Actress Sophia Bush can’t stop smiling after coming out as queer in a powerful essay

LGBTQ

Aug 27, 2023; Los Angeles, California, USA; Sophia bush looks on during the game between OL Reign and Angel City FC at BMO Stadium. Mandatory Credit: Jayne Kamin-Oncea-USA TODAY Sports

Aug 27, 2023; Los Angeles, California, USA; Sophia bush looks on during the game between OL Reign and Angel City FC at BMO Stadium. Mandatory Credit: Jayne Kamin-Oncea-USA TODAY Sports Photo: Jayne Kamin-Oncea-USA TODAY Sports

Actress Sophia Bush has come out as queer at age 41 after rumors of a relationship between her and soccer star Ashlyn Harris began swirling last year.

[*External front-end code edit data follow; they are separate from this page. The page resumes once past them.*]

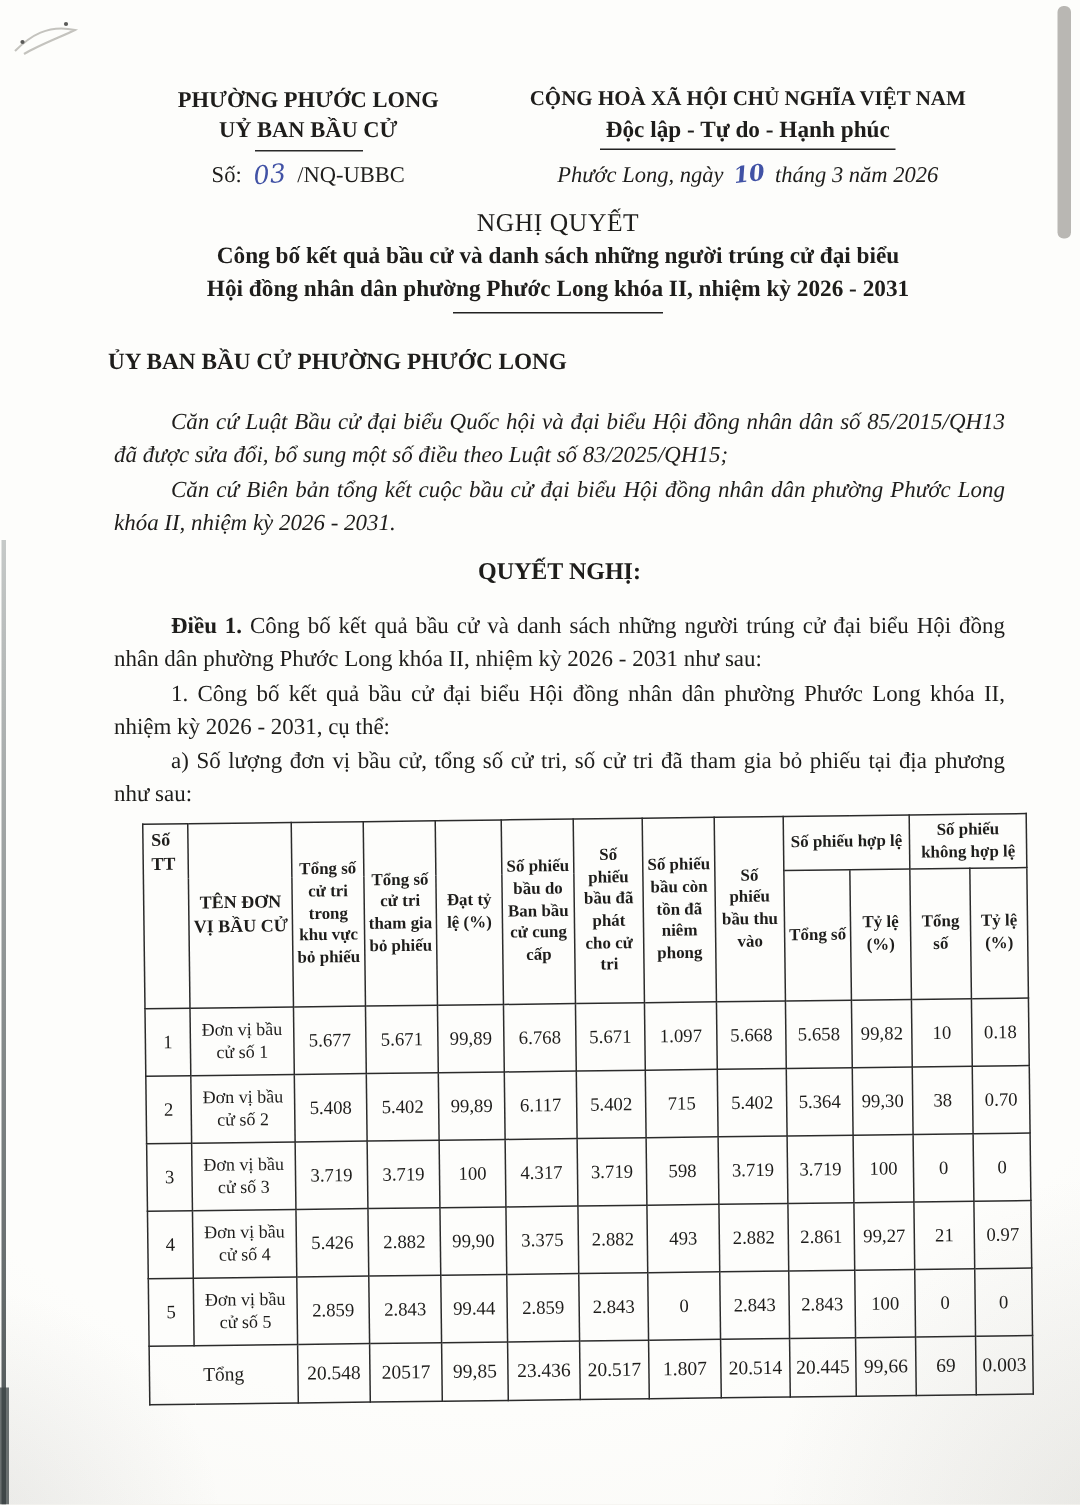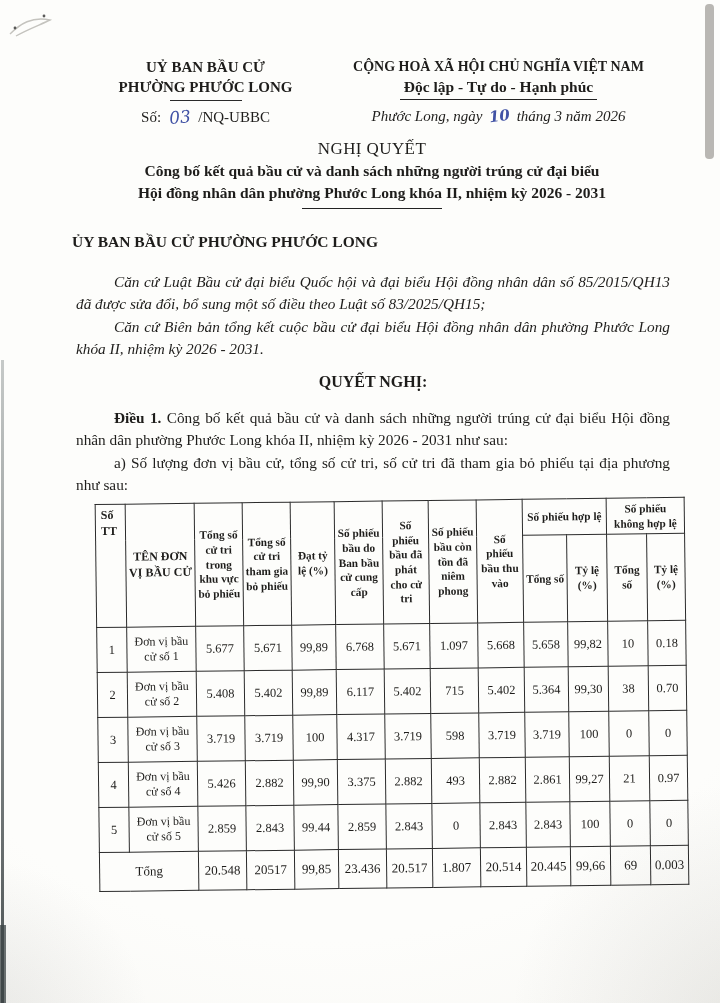"UỶ BAN BẦU CỬ" div.org-line { order: before "PHƯỜNG PHƯỚC LONG" -> after "PHƯỜNG PHƯỚC LONG" }
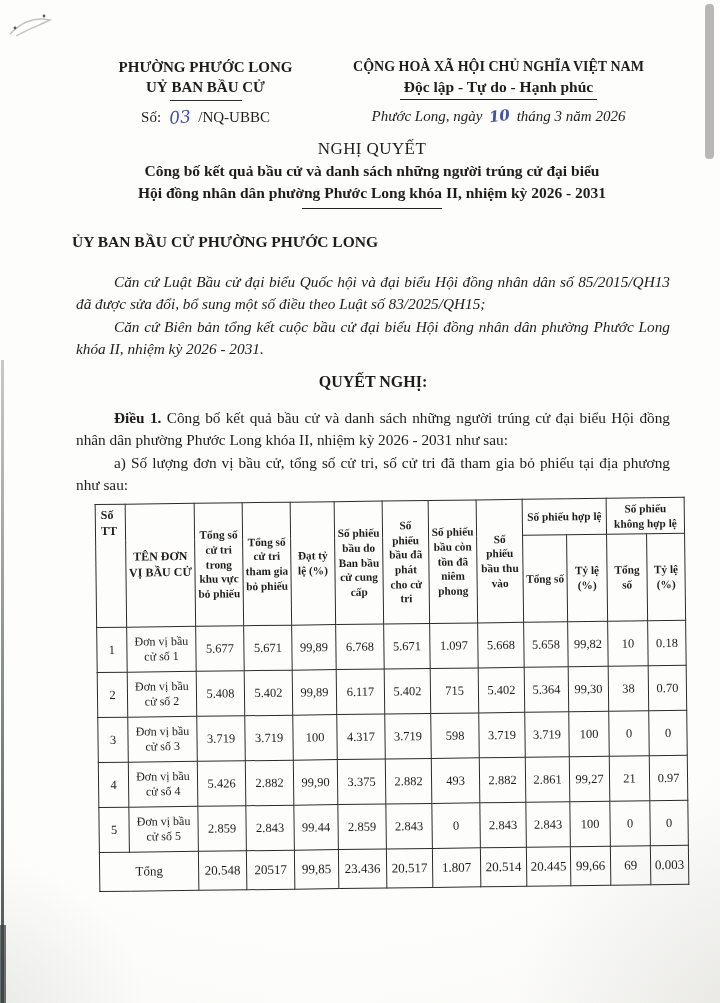"1. Công bố kết quả" p.para { html: none -> <p>1. Công bố kết quả bầu cử đại biểu Hội đồng nhân dân phường Phước Long khóa II, nhiệm kỳ 2026 - 2031, cụ thể:</p> }
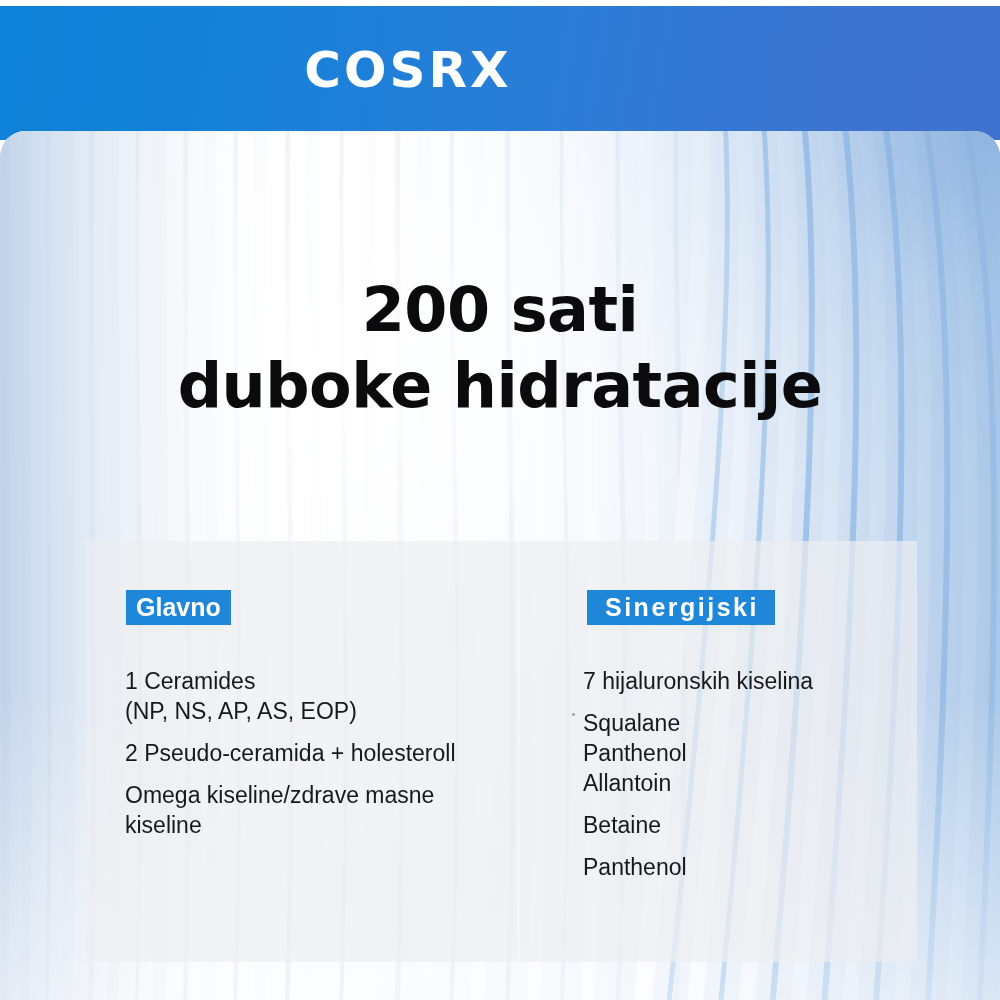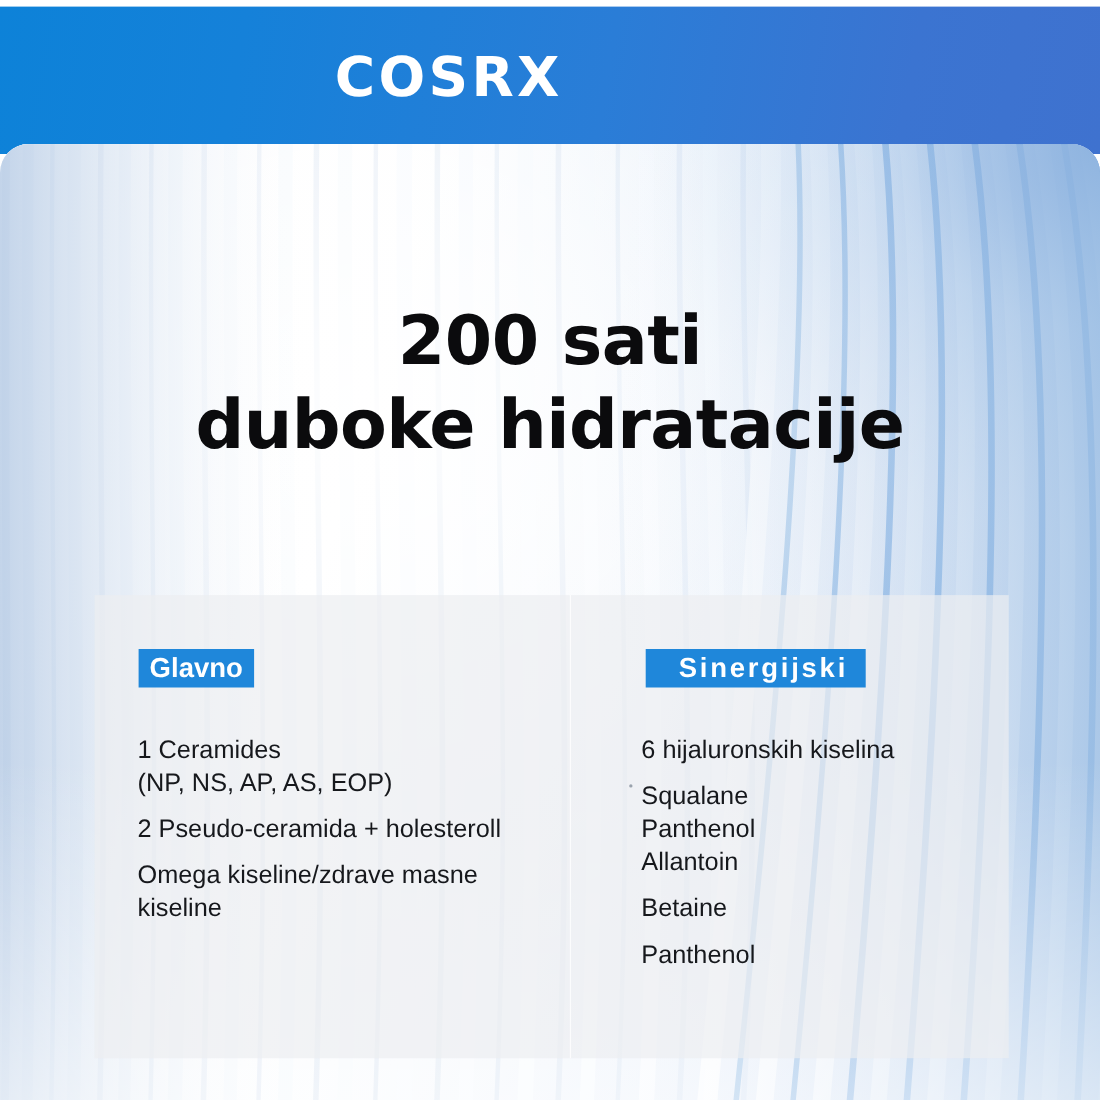"Sinergijski" .panel.right .badge { padding: 2px 16px 3px 30px -> 2px 16px 3px 18px }
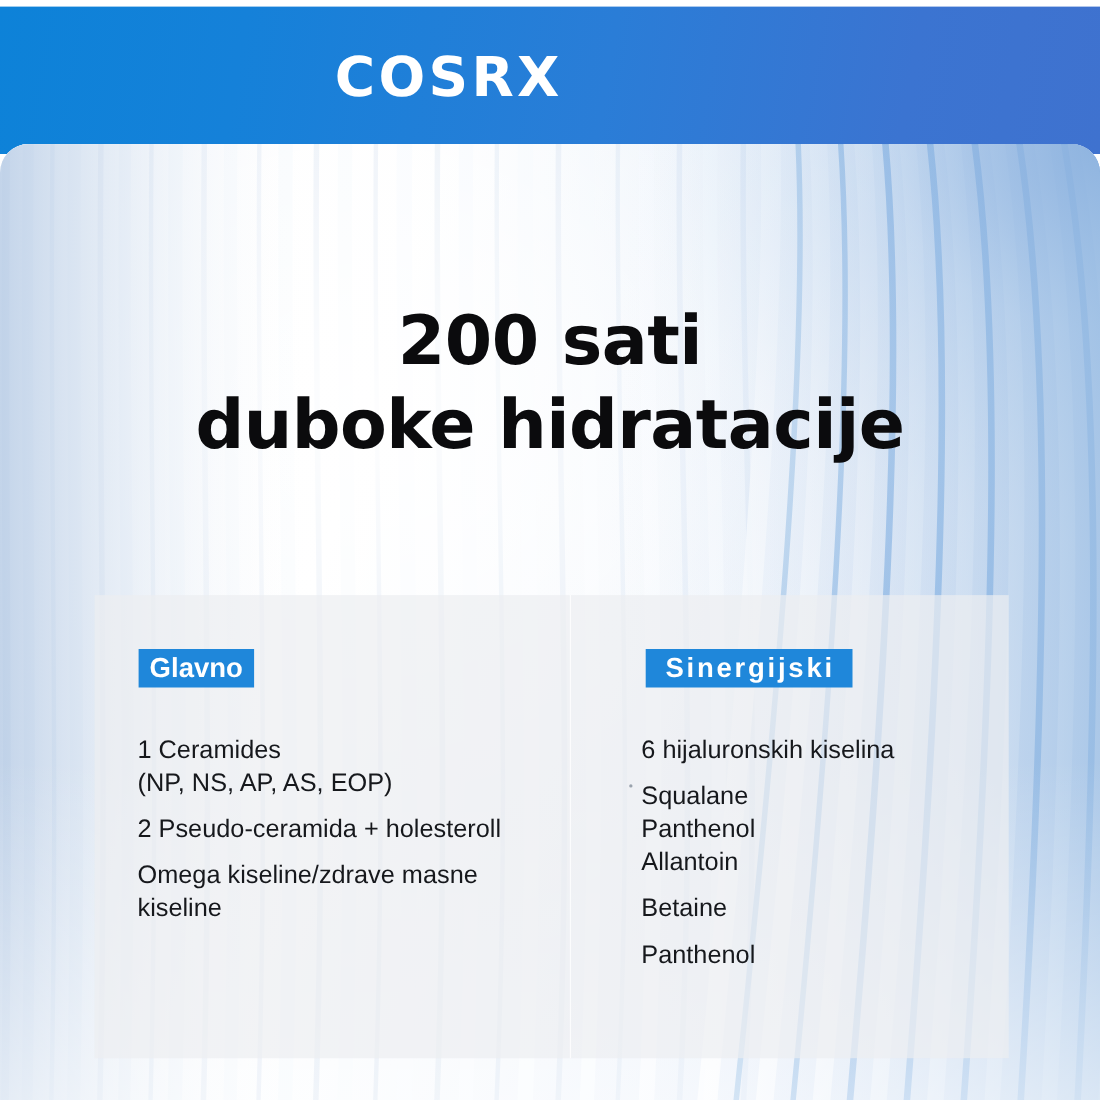"6 hijaluronskih kiselina" li { text: 6 -> 7 }
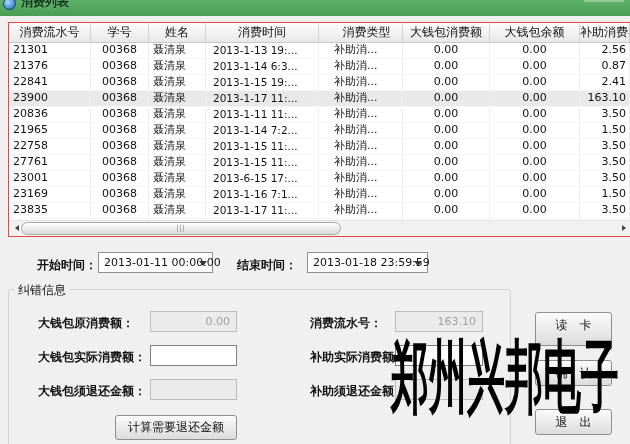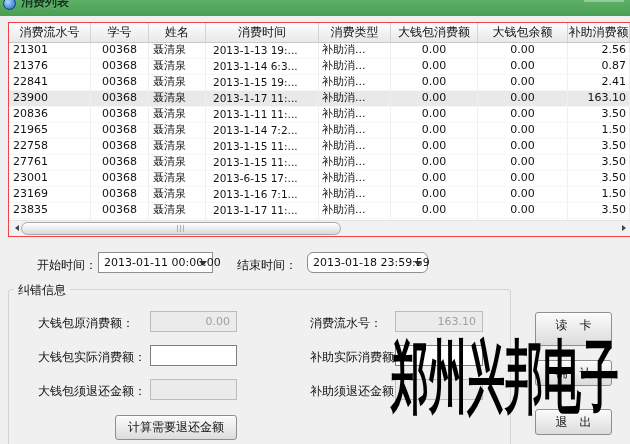"消费类型" .c4 { margin-left: none -> 12px }
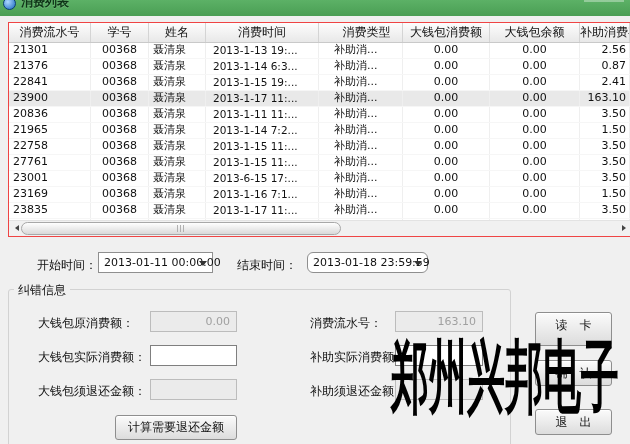"开始时间：" .flabel { font-weight: none -> bold }
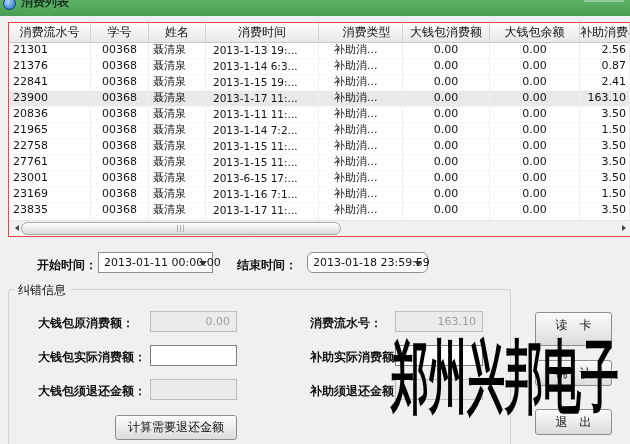"2013-01-18 23:59:59" div.combo { border-radius: 6px -> none }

Bush’s essay in Glamour magazine details the immense pain she felt during her year-long marriage to entrepreneur Grant Hughes, as she knew something wasn’t right but felt completely trapped. She also expressed her profound love for Harris and emphasized that both of them were already deep into their respective divorces — including Harris’s from fellow soccer star Ali Krieger — before they fell in love. When folks first began to suspect their relationship, there was a lot of speculation that it was born of a cheating situation.

“People looking in from the outside weren’t privy to just how much time it took, how many painful conversations were had,” she said. “A lot of effort was made to be graceful with other people’s processing, their time, and obligations, and their feelings.”

“[In] what felt like seconds after I started to see what was in front of me, the online rumor mill began to spit in the ugliest ways,” Bush wrote.

She said it took her over a year of doing “the most soul-crushing work” of her life to decide to leave her marriage. She added that her decision was not at all “based on some hysterical rendezvous” that “never happened.”

“Just because I didn’t want to process my realizations in real time on social media and spell them out for the world doesn’t mean the journey wasn’t long and thoughtful and exhaustive,” she noted.

Bush also detailed falling in love with Harris.

“I don’t know how else to say it other than: I didn’t see it until I saw it. And I think it’s very easy not to see something that’s been in front of your face for a long time when you’d never looked at it as an option and you had never been looked at as an option,” she wrote.

She called their first date — a four-and-a-half-hour meal — “one of the most surreal experiences” of her life.

“For a sparkly moment I felt like maybe the universe had been conspiring for me,” she said. “And that feeling that I have in my bones is one I’ll hold on to no matter where things go from here.”

She also expressed resentment for still having to come out in 2024, but acknowledged the importance of doing so amidst the hostile anti-LGBTQ+ climate being perpetuated by Republican lawmakers.

“For that reason, I want to give the act of coming out the respect and honor it deserves,” she said. “I’ve experienced so much safety, respect, and love in the queer community, as an ally all of my life, that, as I came into myself, I already felt it was my home. I think I’ve always known that my sexuality exists on a spectrum. Right now I think the word that best defines it is queer. I can’t say it without smiling, actually. And that feels pretty great.”

“I am so lucky to be here, now,” she added. “I have real joy. It took me 41 years to get here. And while I marvel at it, I will also make space for people’s pain. But I will not carry anyone’s projected shame. When I take stock of the last few years, I can tell you that I have never operated out of more integrity in my life. I hope that’s clear enough for everyone speculating out there, while being as gentle as I possibly can be.”

Bush compared coming out to recovering from trauma and she feels like she can finally breathe.

“I don’t think I can explain how profound that is. I feel like I was wearing a weighted vest for who knows how long. I hadn’t realized how heavy it was until I finally just put it down,” she wrote.

“It is so, so scary to do the brave thing, to say, ‘I’m just not happy.’ Especially if you’re in a partnership and you have to say it first,” she added. “But if you do it, you get the chance to be happy. To find your joy.”